I assumed you paid with credit card when you rented the car? If yes, they will automatically charge you for it. I suggest you insist they send you the detail of the fine + photo (which may fall on deaf ears though). You should not have a problem leaving the country, a lot of people with unpaid fines travel in and out of the country all the time as fines can be paid at the time of re-registration of the car unlike in most countries where fines must be paid within a short deadline. 

Perhaps someone who had experienced the same could confirm this for you.


----------



## vantage (May 10, 2012)

rental companies also tend to charge a premium on any fines dressed up as a 'handling charge', so the actual fine may have been 500 or 600.
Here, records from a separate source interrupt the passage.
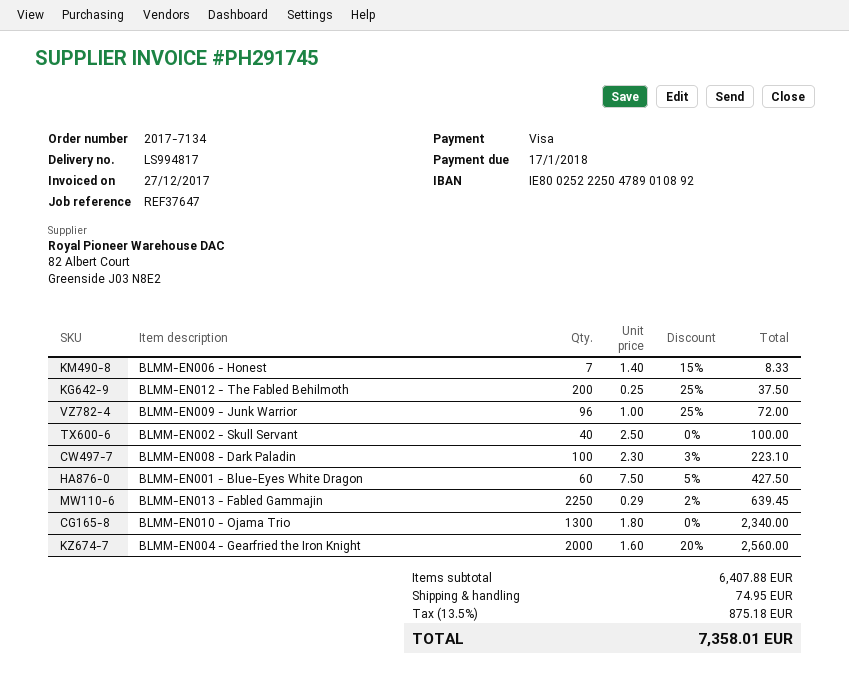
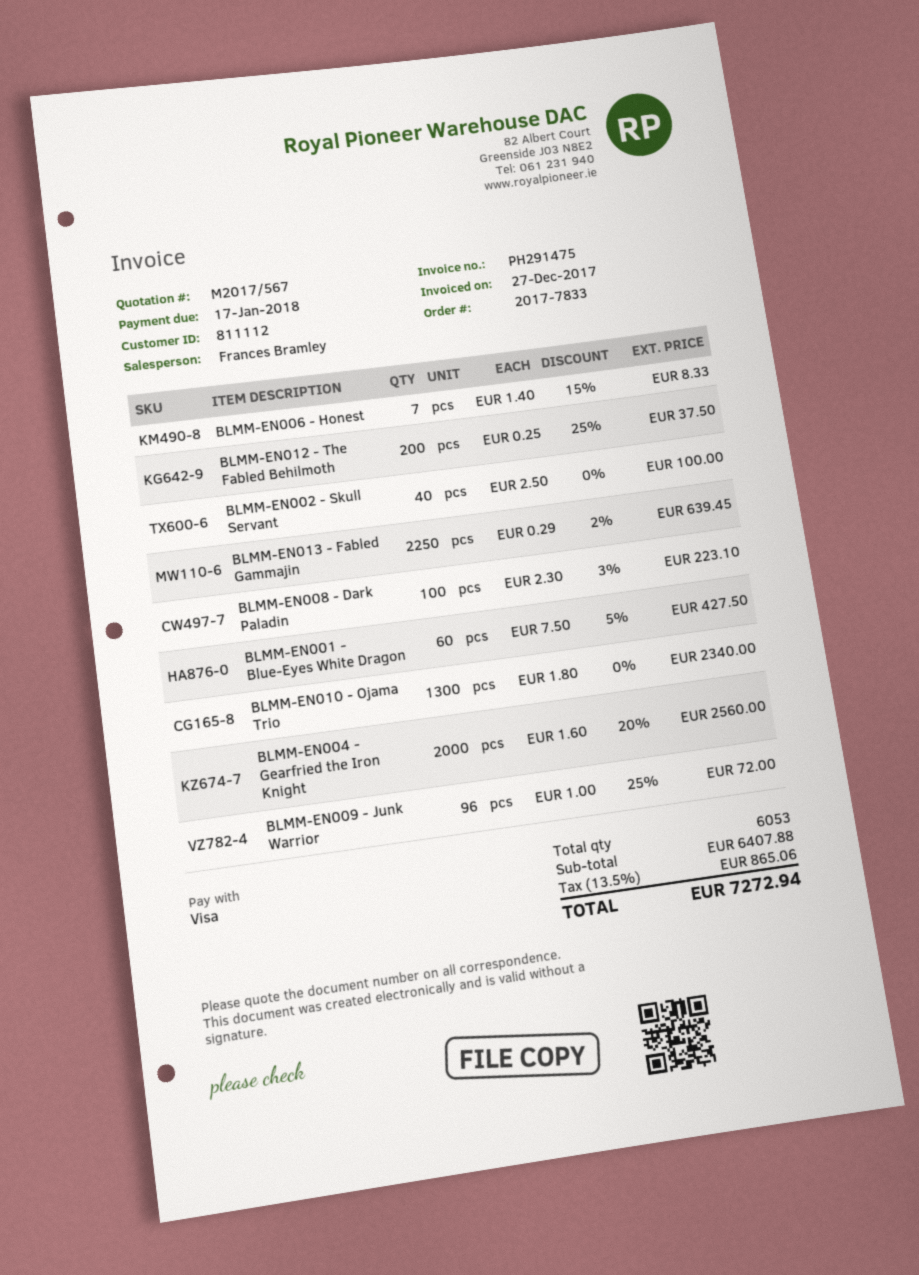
order number: 2017-7134 -> 2017-7833
invoice number: PH291745 -> PH291475
shipping: 74.95 -> none
tax: 13.5% = 875.18 -> 13.5% = 865.06
total: 7358.01 -> 7272.94

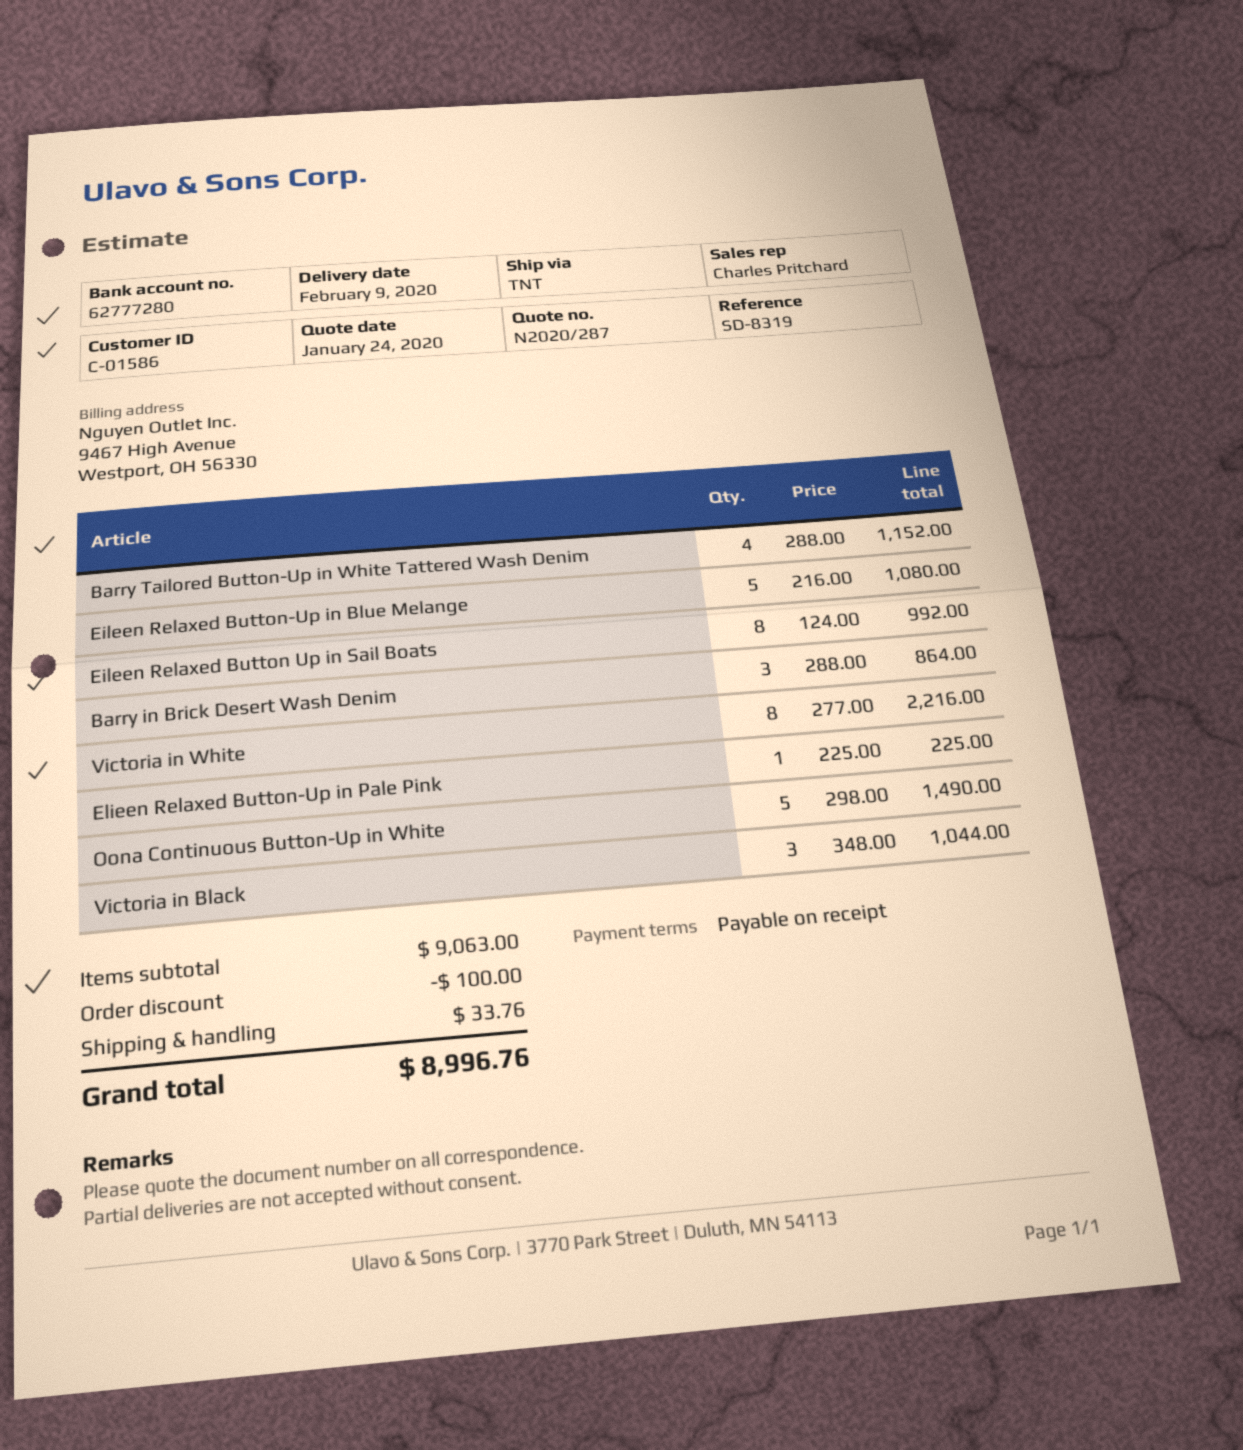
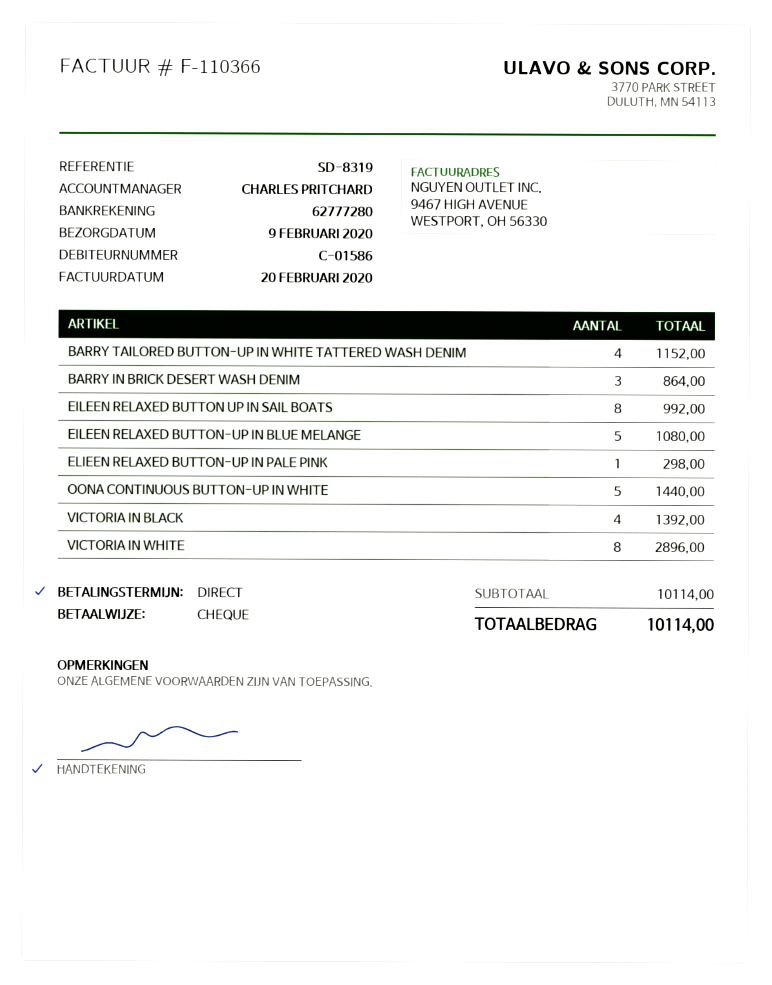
Victoria in White: 8 for 2216.00 -> 8 for 2896.00
Elieen Relaxed Button-Up in Pale Pink: 1 for 225.00 -> 1 for 298.00
Oona Continuous Button-Up in White: 5 for 1490.00 -> 5 for 1440.00
Victoria in Black: 3 for 1044.00 -> 4 for 1392.00
subtotal: 9063.00 -> 10114.00
discount: 100.00 -> none
shipping: 33.76 -> none
total: 8996.76 -> 10114.00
Seek proof of offence from the rental company


----------



## Stevesolar (Dec 21, 2012)

joncrowe said:


> I rented a car for a few hours to drive to Dubai and back last week. I was careful and made sure to stay within the speed limit, indicate etc.
> The rental car company called me yesterday to say I have an 800 Dirham fine.
> Looking at the list of fines on the police website; it says to have incurred this amount, I would have had to have driven 50km over the speed limit, driven away from a policeman or run a red light. None of these happened during the few hours I had a car.
> 
> ...


Hi,
Have you asked the rental company for the plate number of the vehicle you hired - or is it on the paperwork they gave you?
If so, it is easy enough to check the police website for the fines incurred for this vehicle - you can then confirm fine details match the actual time and location of when you were in possession of the car.
Cheers
Steve


----------



## joncrowe (Dec 9, 2013)

earthworm88 said:


> In my experience, driving a 10-20km over the grace limit could easily earn you the 800dhs fine. Were you able to confirm the place, time, and photo (if available) on the website that it was you driving at the time? Another suspicion is that the car rental company could be lying about the fine or to place the blame on someone which had been known to happen.
> 
> I assumed you paid with credit card when you rented the car? If yes, they will automatically charge you for it. I suggest you insist they send you the detail of the fine + photo (which may fall on deaf ears though). You should not have a problem leaving the country, a lot of people with unpaid fines travel in and out of the country all the time as fines can be paid at the time of re-registration of the car unlike in most countries where fines must be paid within a short deadline.
> 
> Perhaps someone who had experienced the same could confirm this for you.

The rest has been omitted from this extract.